## What you need to do
Please copy out the entries below exactly, beginning with the line that contains "AdidasAdidas Women Nemeziz" and ending with the line that contains "AdidasAdidas Women Own", and include nothing outside that span.
##### Data listing #####
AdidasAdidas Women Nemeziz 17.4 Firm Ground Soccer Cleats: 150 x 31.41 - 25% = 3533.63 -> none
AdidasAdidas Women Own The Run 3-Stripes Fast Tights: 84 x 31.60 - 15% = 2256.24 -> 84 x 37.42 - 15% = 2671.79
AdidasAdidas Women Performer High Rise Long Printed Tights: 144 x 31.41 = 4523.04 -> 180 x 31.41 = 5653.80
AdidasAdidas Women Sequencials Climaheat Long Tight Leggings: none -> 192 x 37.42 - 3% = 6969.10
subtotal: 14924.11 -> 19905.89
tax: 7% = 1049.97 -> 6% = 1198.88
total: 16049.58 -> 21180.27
#####
##### Data listing #####
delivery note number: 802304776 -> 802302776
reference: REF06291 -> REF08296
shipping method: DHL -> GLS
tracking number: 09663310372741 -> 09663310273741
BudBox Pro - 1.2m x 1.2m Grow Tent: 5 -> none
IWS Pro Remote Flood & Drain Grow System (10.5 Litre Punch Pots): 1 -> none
#####
##### Data listing #####
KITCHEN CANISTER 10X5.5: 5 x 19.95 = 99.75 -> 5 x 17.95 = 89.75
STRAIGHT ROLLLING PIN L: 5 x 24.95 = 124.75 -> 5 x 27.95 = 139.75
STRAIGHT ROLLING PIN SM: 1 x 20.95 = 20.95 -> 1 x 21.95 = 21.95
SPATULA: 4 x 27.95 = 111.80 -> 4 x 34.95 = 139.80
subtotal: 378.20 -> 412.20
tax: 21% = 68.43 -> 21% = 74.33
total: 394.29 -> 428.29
#####
## Problem solution
AdidasAdidas Women Nemeziz 17.4 Firm Ground Soccer Cleats: 150 x 31.41 - 25% = 3533.63 -> none
AdidasAdidas Women Own The Run 3-Stripes Fast Tights: 84 x 31.60 - 15% = 2256.24 -> 84 x 37.42 - 15% = 2671.79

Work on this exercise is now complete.